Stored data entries
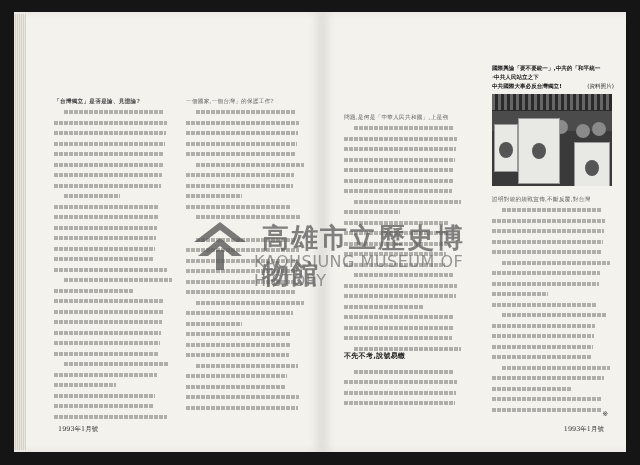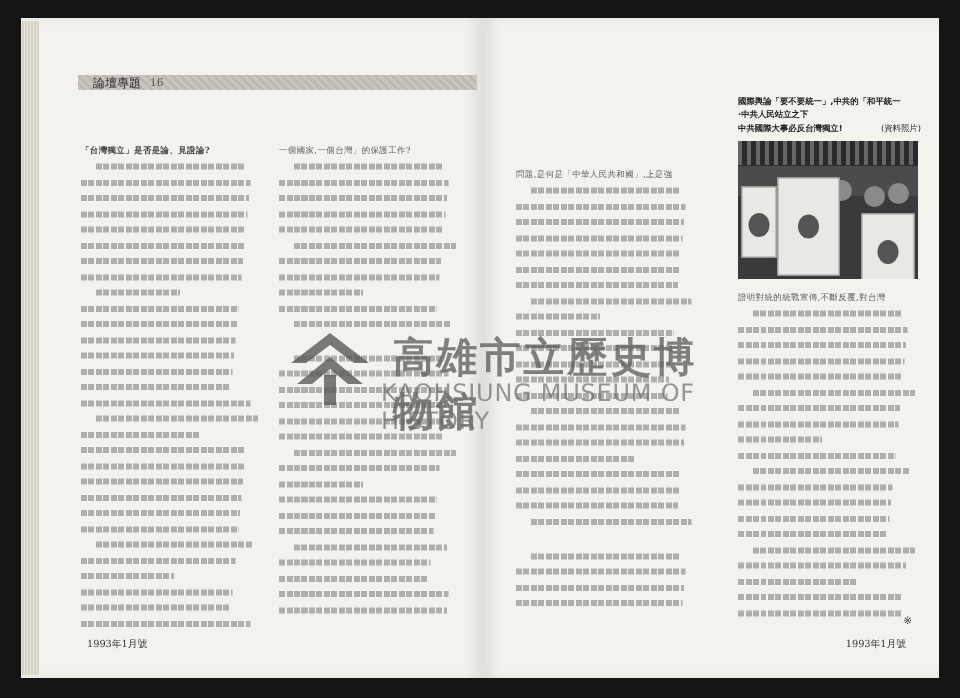"論壇專題" div.header-bar { html: <div> <span>論壇專題</span> <span>16</span> </div> -> none }
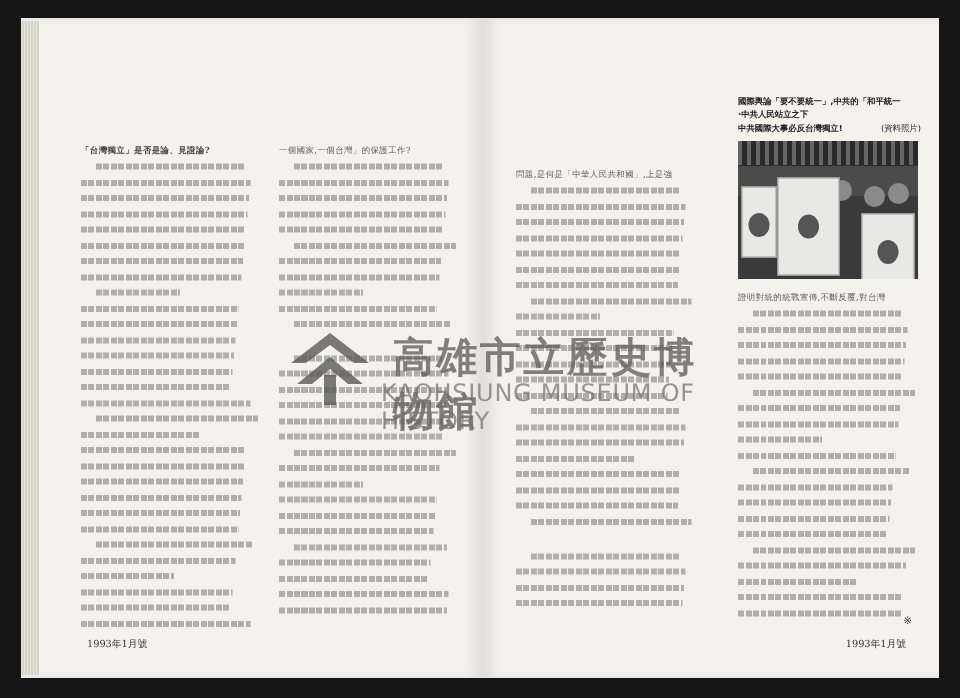"不先不考,說號易轍" div.col { html: none -> <div> <div>不先不考,說號易轍</div> </div> }
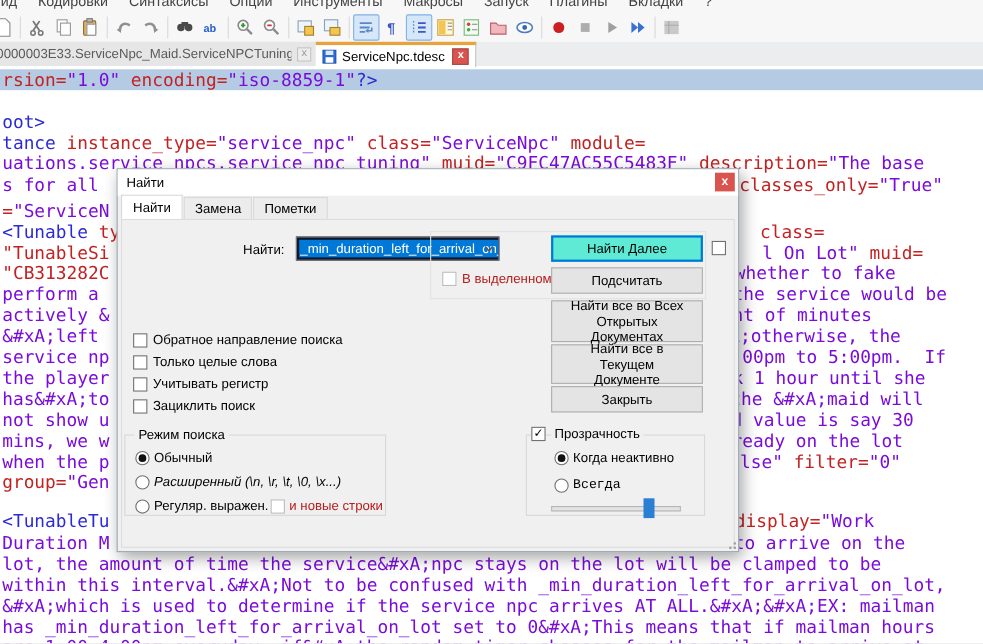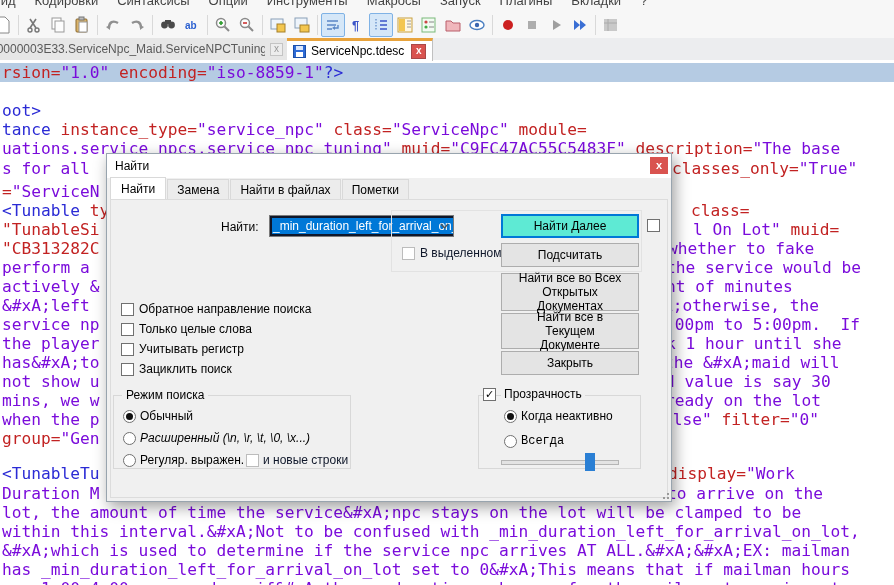"Найти в файлах" span.dtab { html: <span>Найти в файлах</span> -> none }
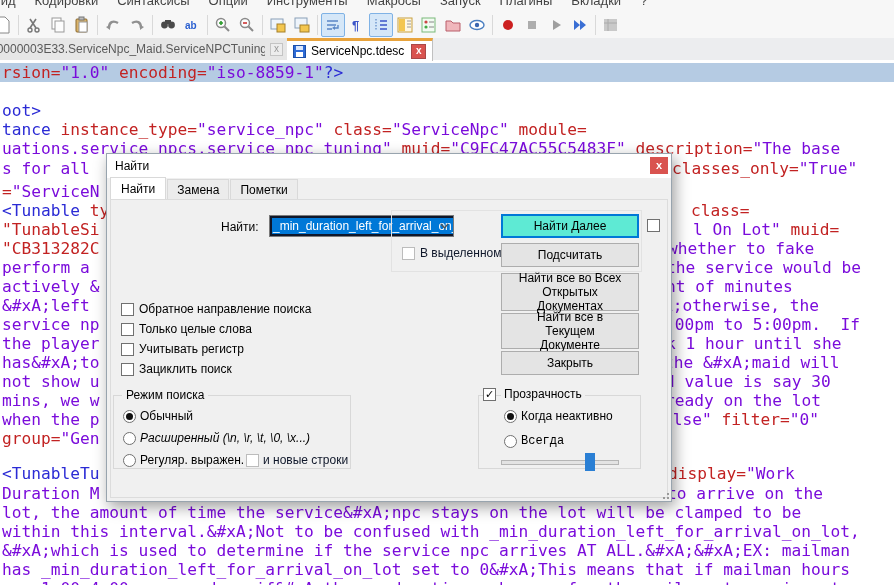"В выделенном" .disabled { color: #0f172a -> #b91c1c }
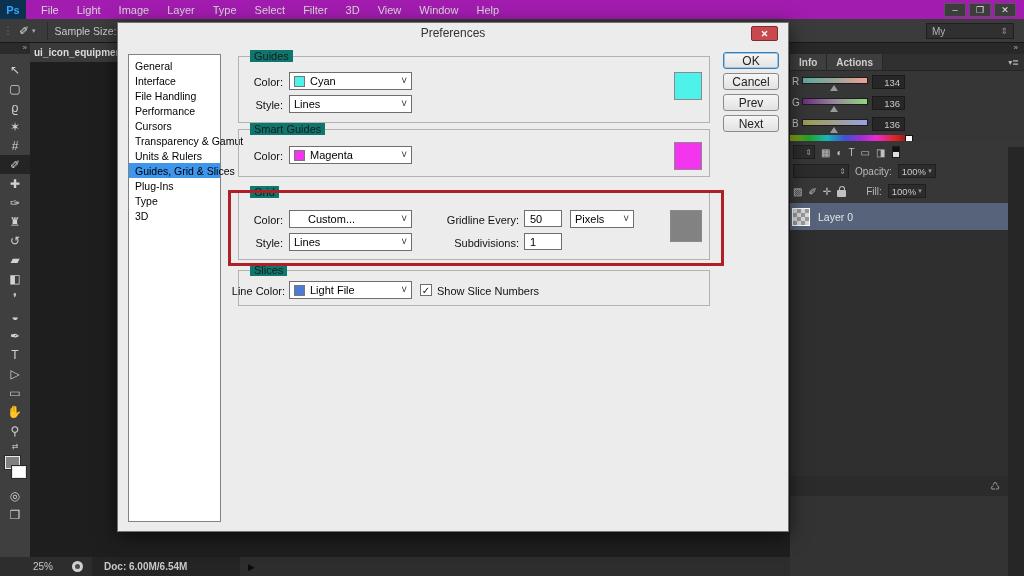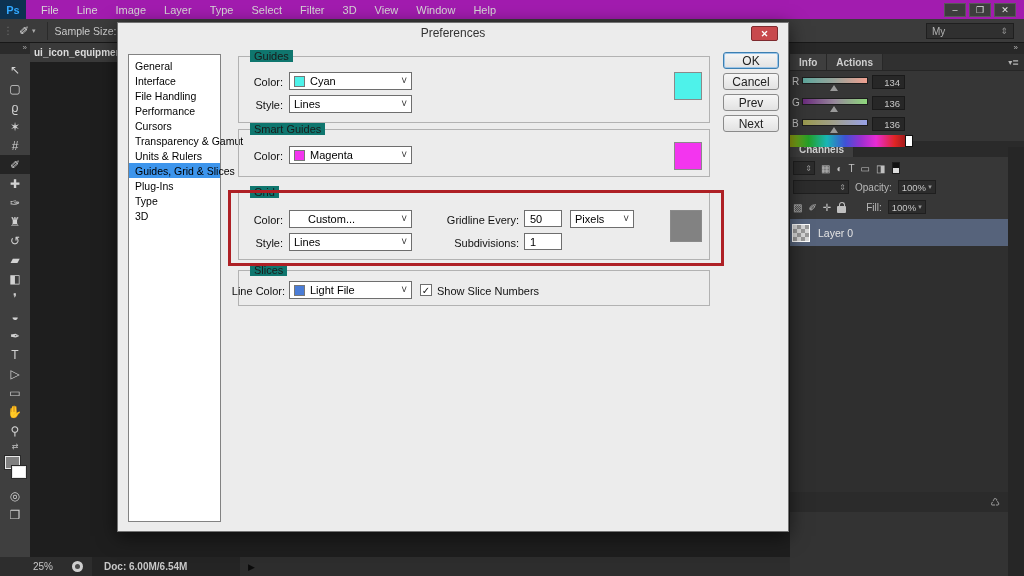"Line" div.menu-item { text: Line -> Light }
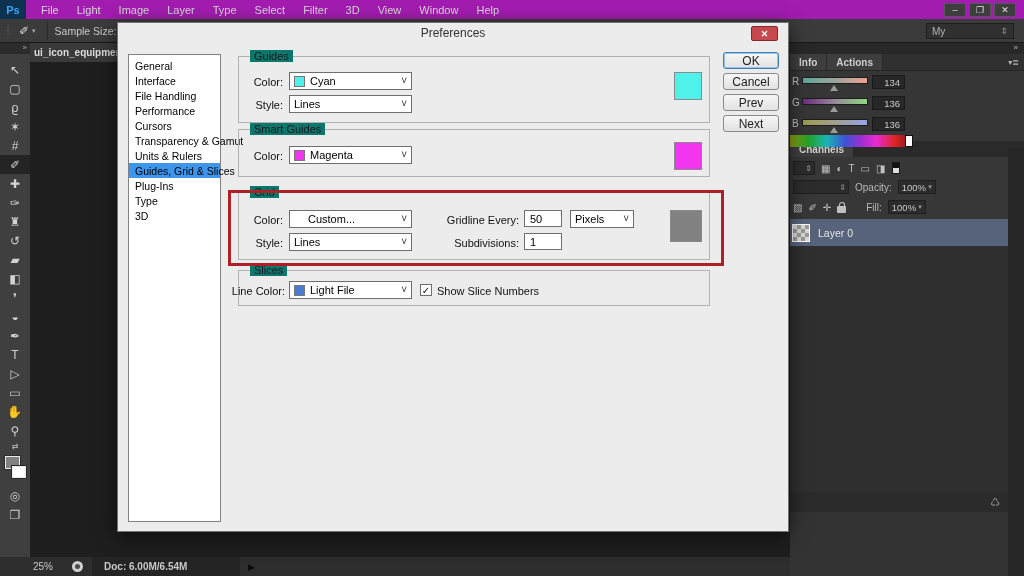"Channels" div.chanhead { html: <div> <span>Channels</span> <span>▾≣</span> </div> -> none }
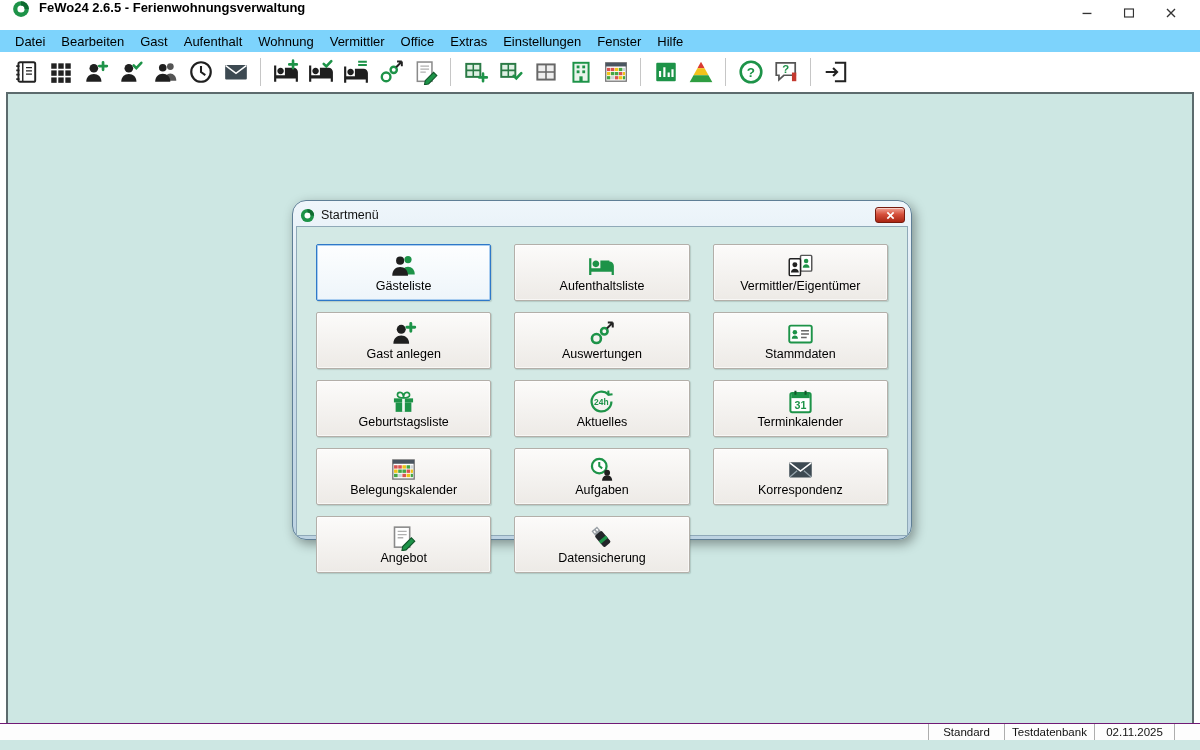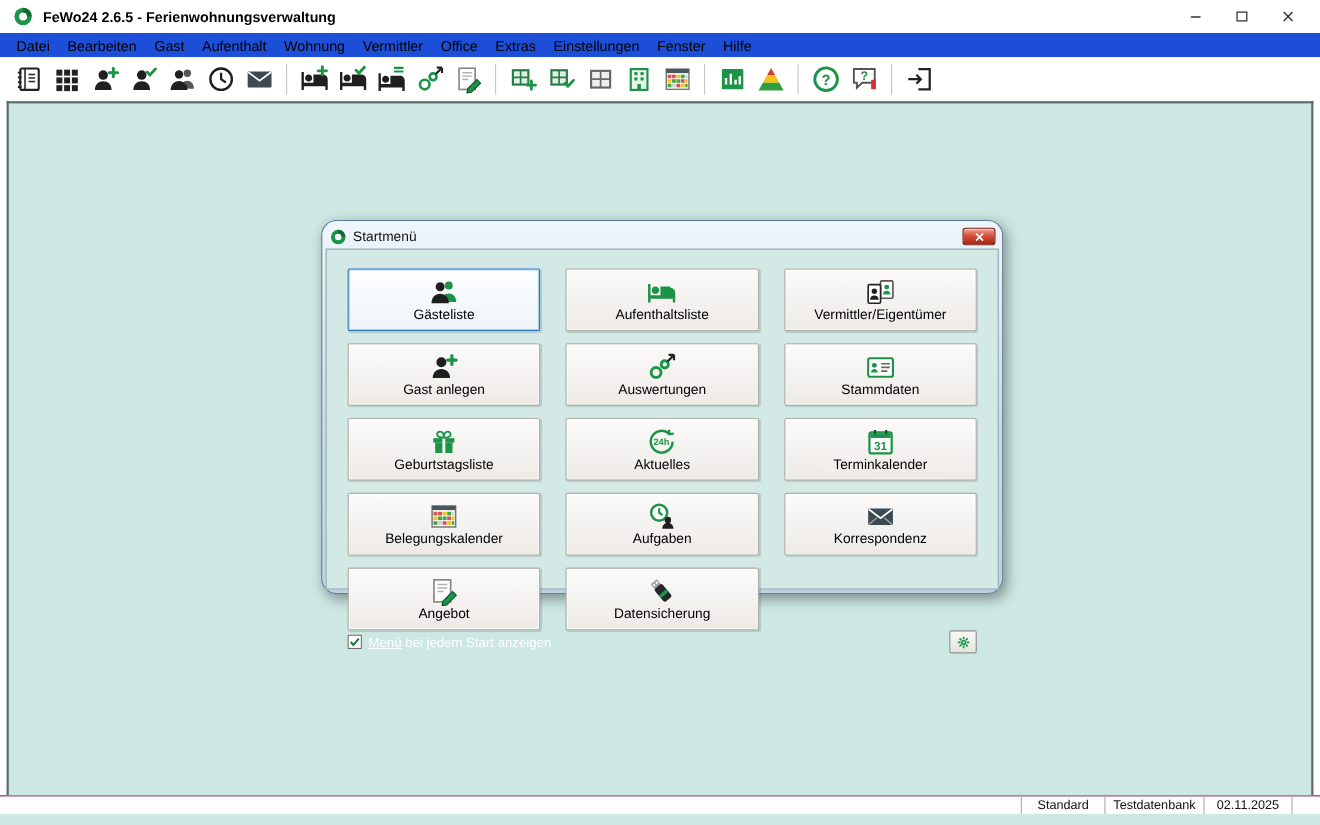"FeWo24 2.6.5 - Ferienwohnungsverwaltung" .titlebar { align-items: center -> none }
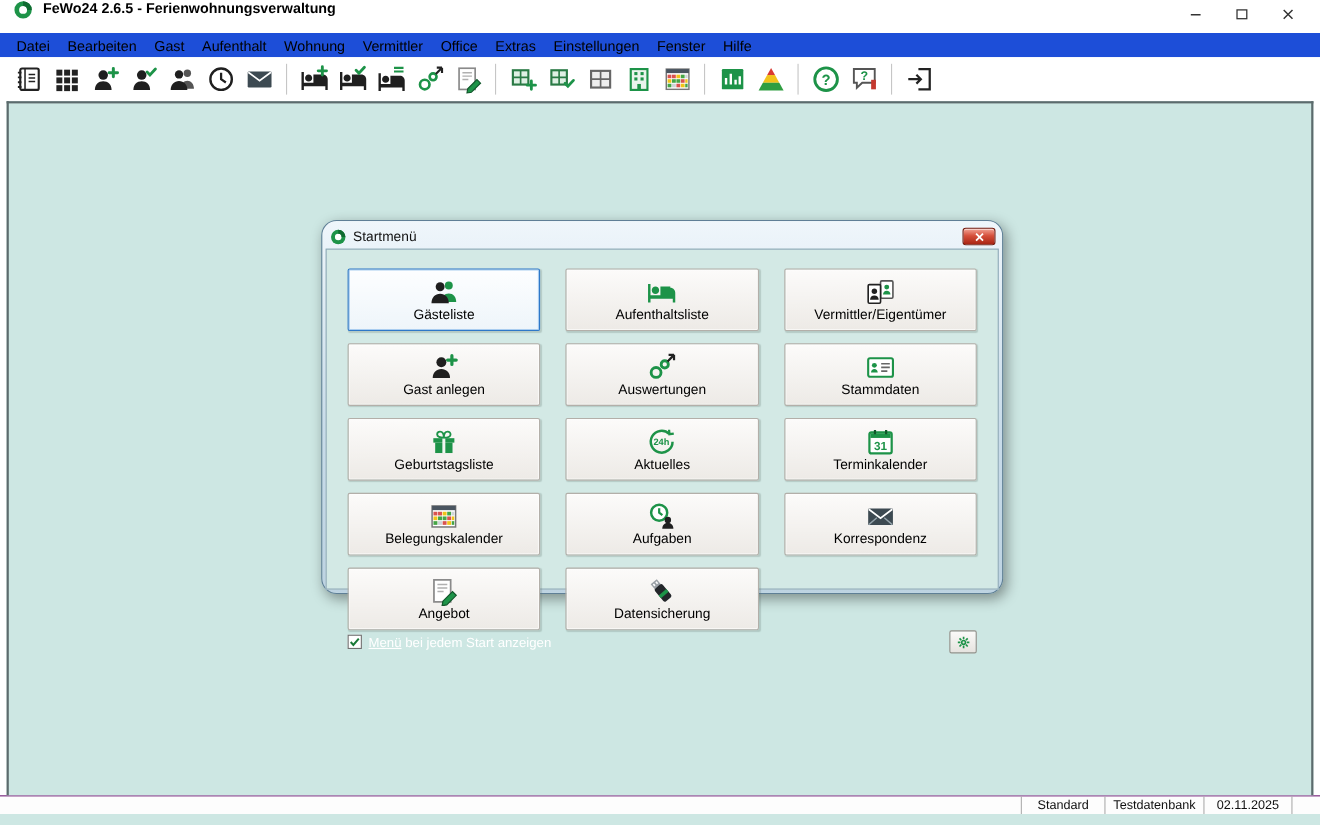"Datei" .menubar { background: #1d4ed8 -> #7dd3fc }
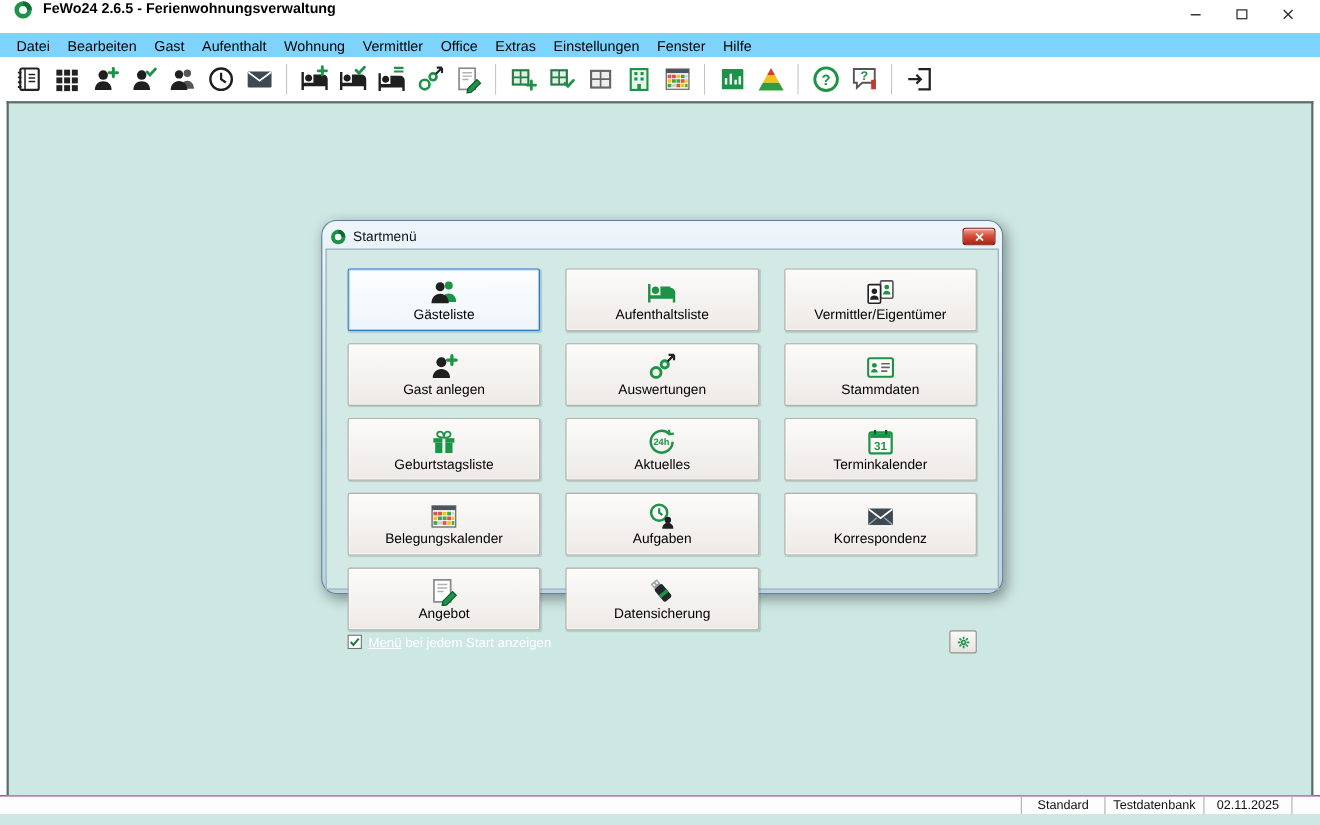"Menü bei jedem Start anzeigen" div.dlg-footer { html: <div> <span> <svg> <path></path> </svg> </span> <span><span>Menü</span><span> bei jedem Start anzeigen</span></span> <span> <svg> <g> <path></path> </g> <circle></circle> <circle></circle> </svg> </span> </div> -> none }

▸ **Work to be completed**:
Write out the records above exactly. Begin with the first line, end with the line holding "html: <div> <span>Channels</span>", and drop the pictures.

▸ **Written solution**:
"論壇專題" div.header-bar { html: <div> <span>論壇專題</span> <span>16</span> </div> -> none }
"不先不考,說號易轍" div.col { html: none -> <div> <div>不先不考,說號易轍</div> </div> }
"Найти в файлах" span.dtab { html: <span>Найти в файлах</span> -> none }
"В выделенном" .disabled { color: #0f172a -> #b91c1c }
"Line" div.menu-item { text: Line -> Light }
"Channels" div.chanhead { html: <div> <span>Channels</span> <span>▾≣</span> </div> -> none }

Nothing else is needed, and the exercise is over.